The construction of an already built and perfectly functioning transmitter is shown in Figures 5 and 6. In Figure 5, the reference number 5 denotes an insulating layer attached to the transmitter tube and the reference number 6 denotes a second insulating layer attached to the lines of the thermocouples. The bushing insulation for the thermocouple - in this case eight - the reference number 7 was assigned, while the reference number 8 denotes the bushing insulation for the fastening of the heating resistor Cable bushing insulation and the number 12 assigned to the fastening arm The tube is beveled at its ends in such a way that, as can be seen from Fig.

The curve in Fig. 7 shows the / encoder output signal as a function the current. The display limit of the built-in amplifier is around 2 mV, see above that the Gober responds to flow velocities above the limit value 0. Ol m / s. The display limit of the sender is then 0.01 m / s for a proper flow and 0.01 m / s for vertical flow 0.02 m / s.

It is recommended that the heating resistor 4 of the inventive transmitter to be selected in such a way that it has a power of 10 to 30 W with a no-flow condition reaches a temperature which is about 2200C above the ambient temperature.
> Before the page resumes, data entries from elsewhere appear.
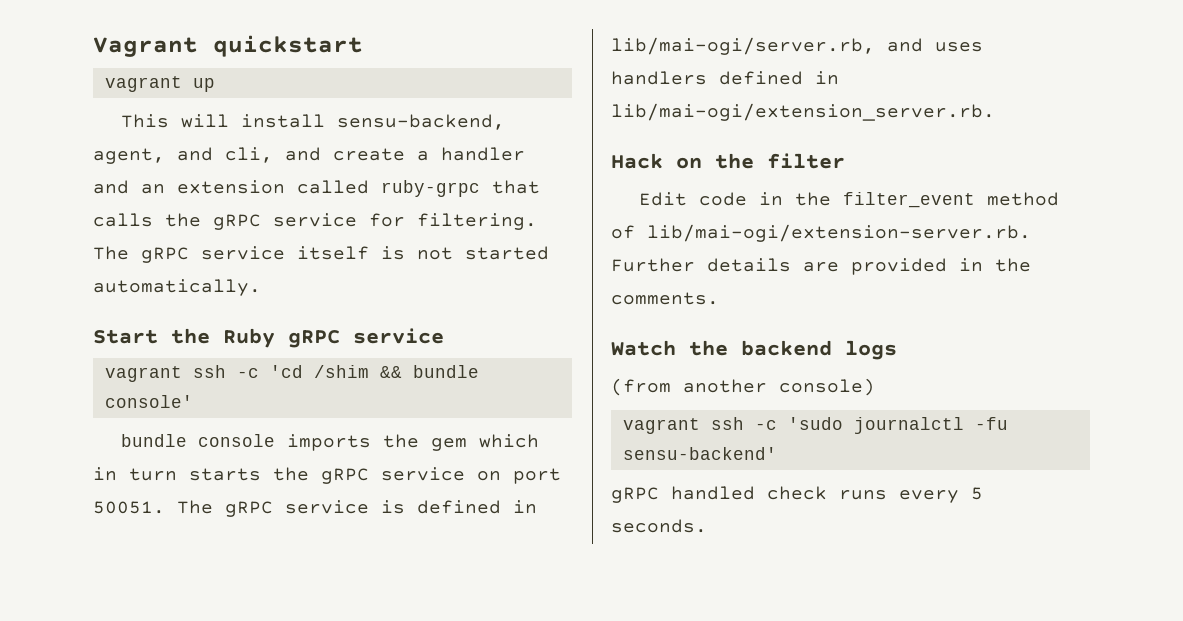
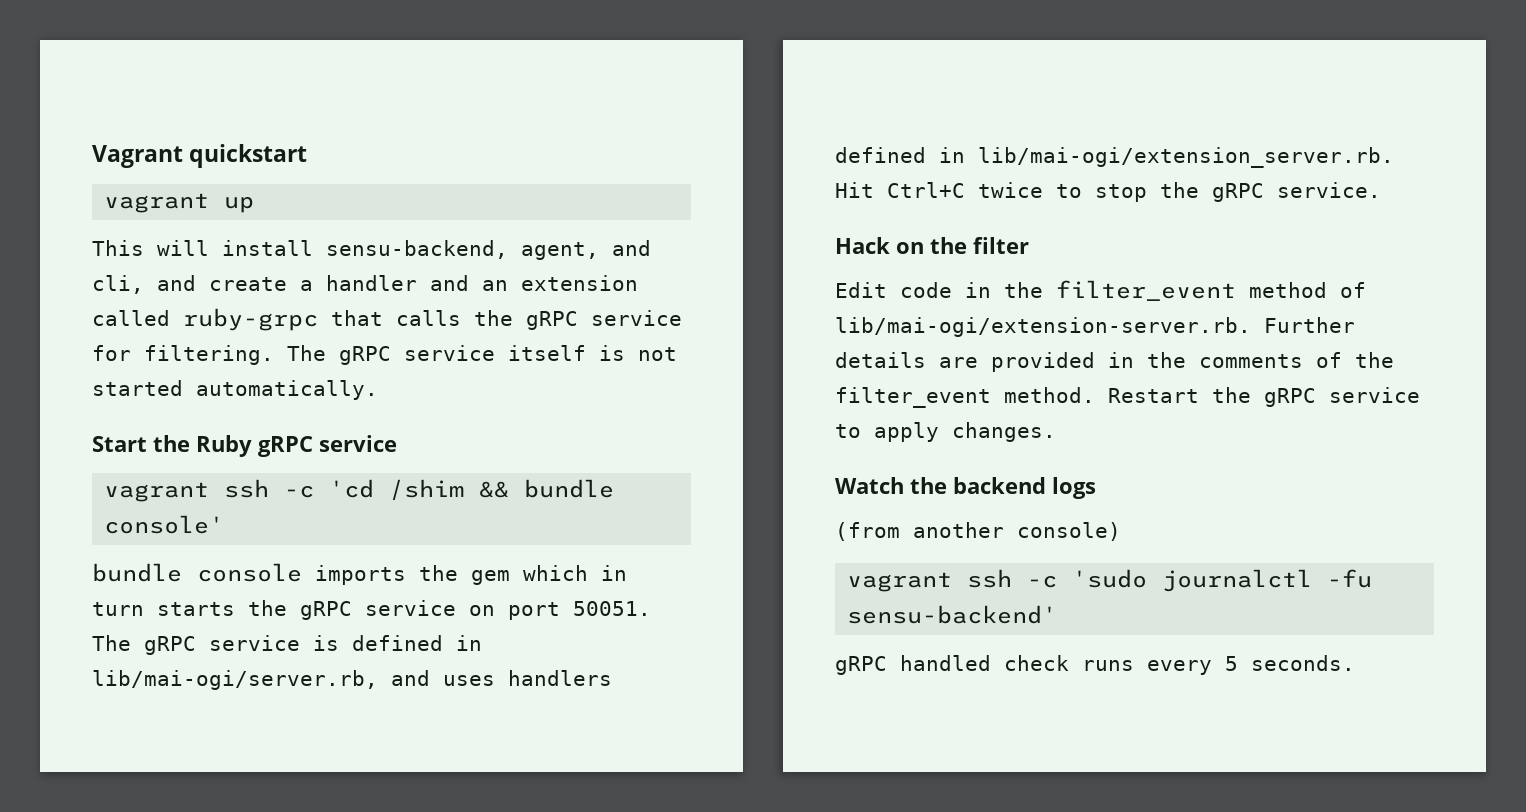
(995, 112) none -> [835,182,1381,202] Hit Ctrl+C twice to stop the gRPC service.
[611,292,719,305] comments. -> [1199,352,1394,368] [835,387,1420,408] [835,422,1056,442] comments of the filter_event method. Restart the gRPC service to apply changes.

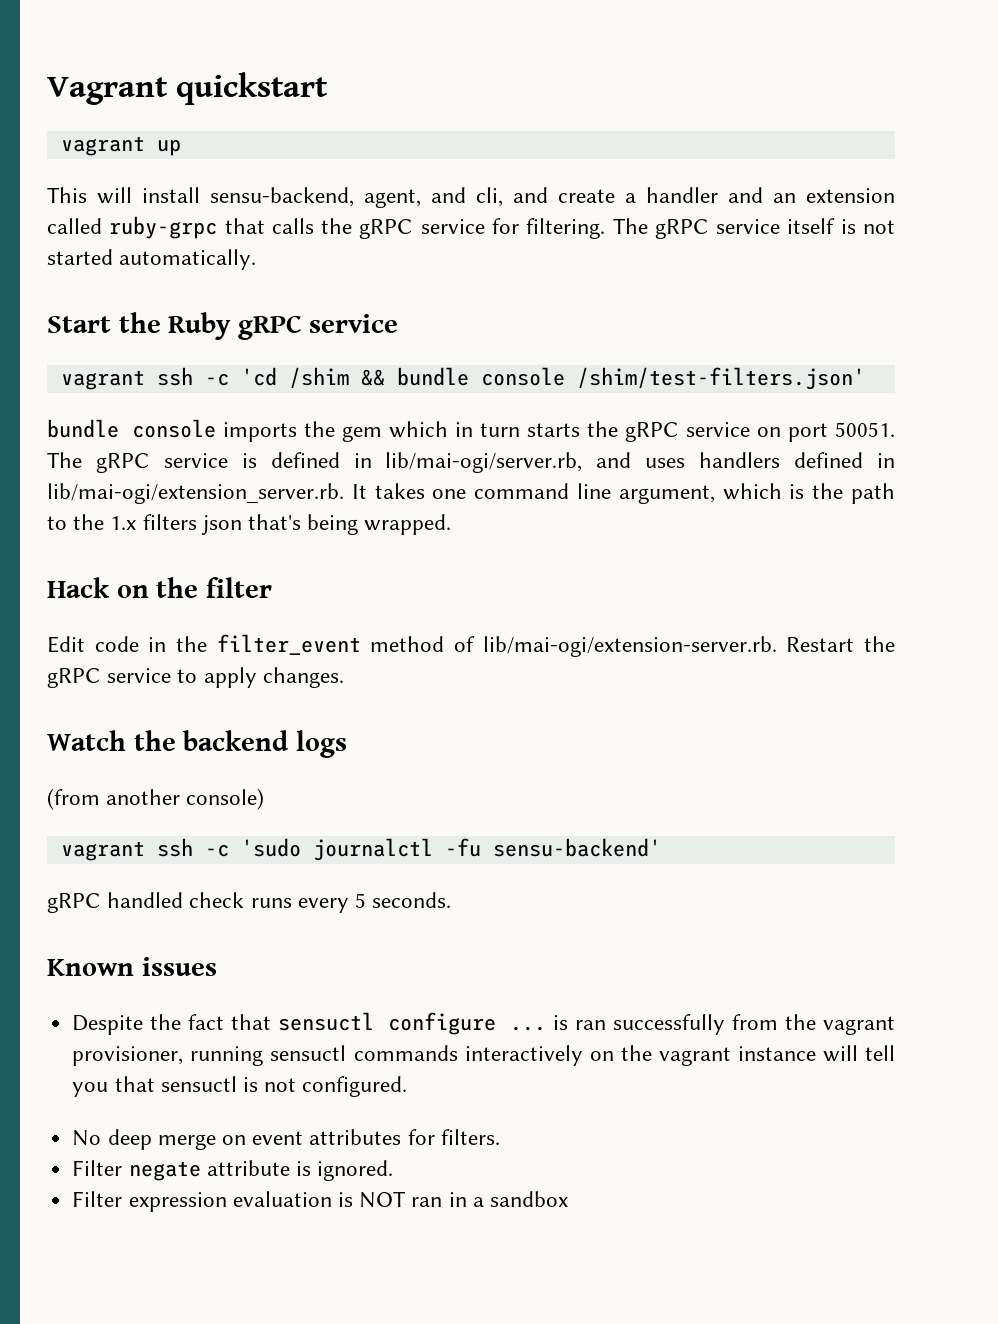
[104,515,225,534] console' -> [480,367,865,390] console /shim/test-filters.json'
[835,182,1381,202] Hit Ctrl+C twice to stop the gRPC service. -> [351,483,895,504] [47,514,452,535] It takes one command line argument, which is the path to the 1.x filters json that's being wrapped.
[1264,317,1355,333] [835,352,1394,372] [835,387,1095,408] Further details are provided in the comments of the filter_event method. -> (777, 646) none
(1355, 663) none -> [47,957,217,976] [72,1012,895,1035] [72,1045,896,1066] [72,1076,408,1097] [72,1129,500,1150] [72,1160,394,1181] [72,1191,568,1212] // Known issues // Despite the fact that sensuctl configure ... is ran successfully from the vagrant provisioner, running sensuctl commands interactively on the vagrant instance will tell you that sensuctl is not configured. // No deep merge on event attributes for filters. // Filter negate attribute is ignored. // Filter expression evaluation is NOT ran in a sandbox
In this case, the encoder can then @ - - taking into account the relevant regulations on electrical systems - in the relevant environment ground installed.
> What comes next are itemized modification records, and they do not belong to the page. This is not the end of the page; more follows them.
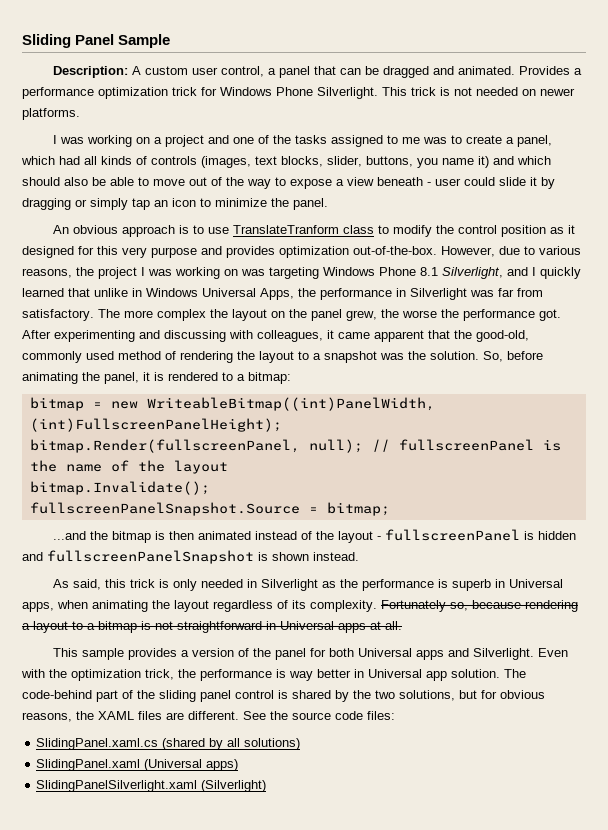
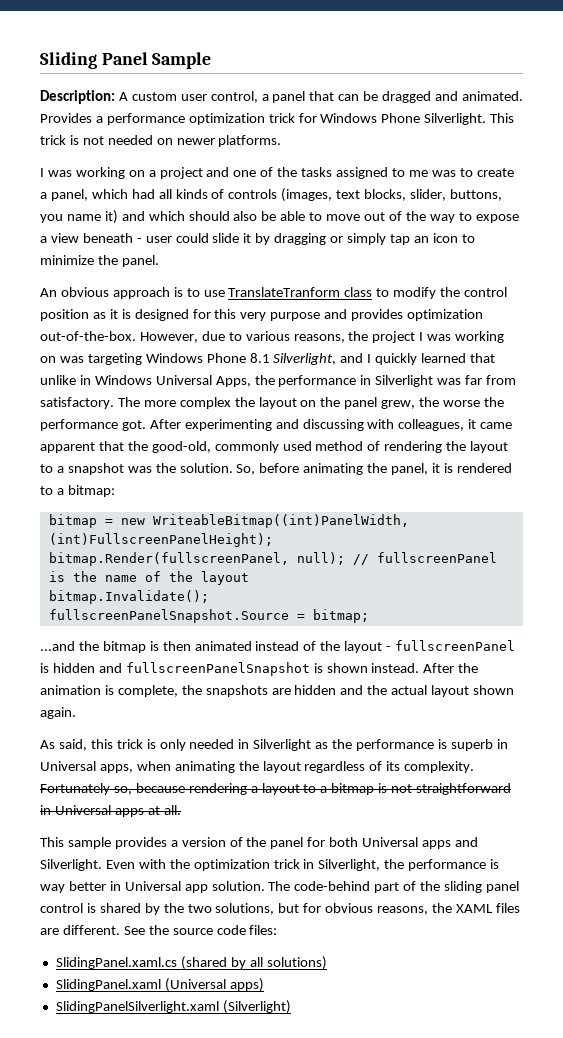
(575, 229) none -> [121,309,131,319] is
(359, 556) none -> [423,663,479,673] [40,685,515,697] [40,707,76,719] After the animation is complete, the snapshots are hidden and the actual layout shown again.
[145,669,174,680] trick, -> [273,859,381,871] trick in Silverlight,

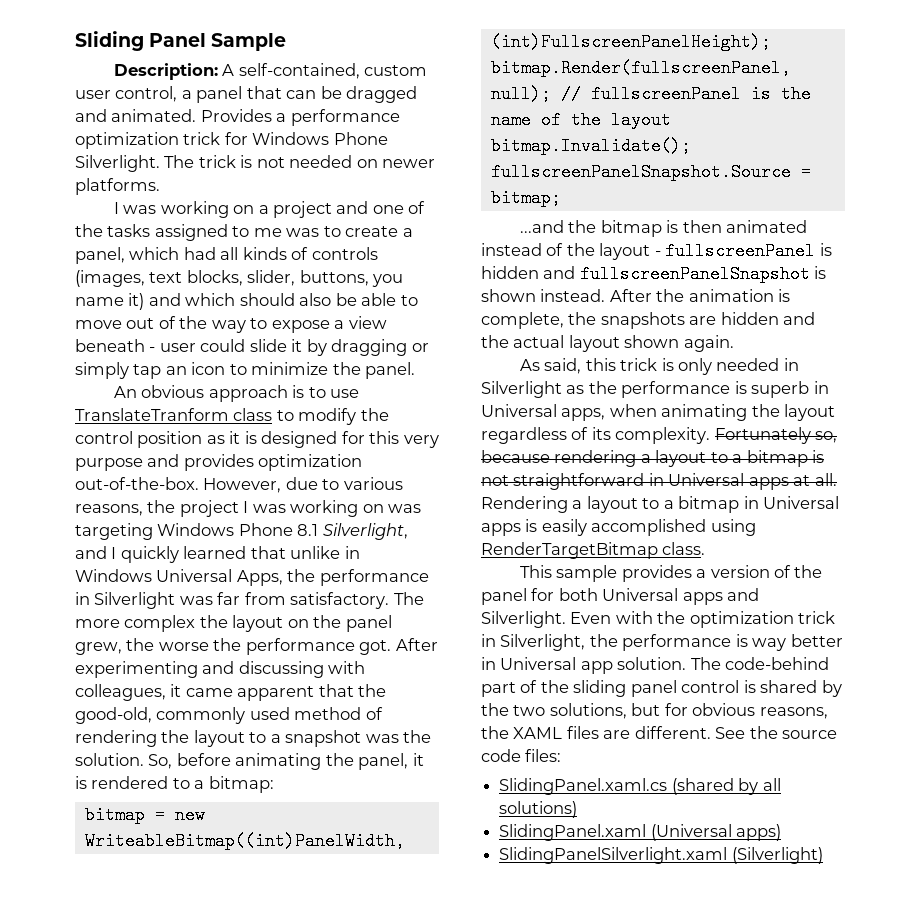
(128, 96) none -> [238,63,360,79] self-contained,
[490,113,515,123] This -> [164,155,195,168] The
(181, 810) none -> [481,496,840,513] [481,519,756,536] [481,542,706,559] Rendering a layout to a bitmap in Universal apps is easily accomplished using RenderTargetBitmap class.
If the transmitter is properly calibrated, it can also be used as a flow intensity meter can be used for currents over 0.3 mZs. Otherwise, the according to the invention Encoder can be modified constructional within the scope of the claims.

Claims (6)

P a t e n t a n s p r ü c h e Flow direction transmitter for air or gas, marked 'd a d u r c h, that in the air or gas space, the direction of flow of which is to be determined, in a horizontal direction Position a pipe (1) open at both ends is installed, in which a heating resistor (2) to heat the air inside the pipe (1) or the air inside the pipe (l) located gas as well as in the direction of the slope of the pipe (1) on both sides of the heating resistor (2) Temperature sensor (3) are arranged, and that the sensor (3) with an amplifier (4) are coupled. 2. Encoder according to claim 1, d a d u r c h characterized in that the ends of the pipe (1) are suitably shaped, e.g. beveled, for the purpose of creating a flow are. 3. Encoder according to claims 1 and 2, characterized by d a d u r c h, that thermocouples serve as temperature sensors (3). 4. Encoder according to claim 3, d a d u r.c h characterized that the thermocouples @@ are connected in series. 5. Encoder according to claims 1 and 2, characterized by d a d u r c h, that as temperature sensors (3) thermistors with negative or positive temperature coefficients to serve. 6. Encoder according to claims 1 to 5, characterized by d a d u r c h, that the heating resistor is constructed in such a way that its temperature is in a flow-free State at a power of 10 to 30 W about 220 ° C above. the ambient temperature lies.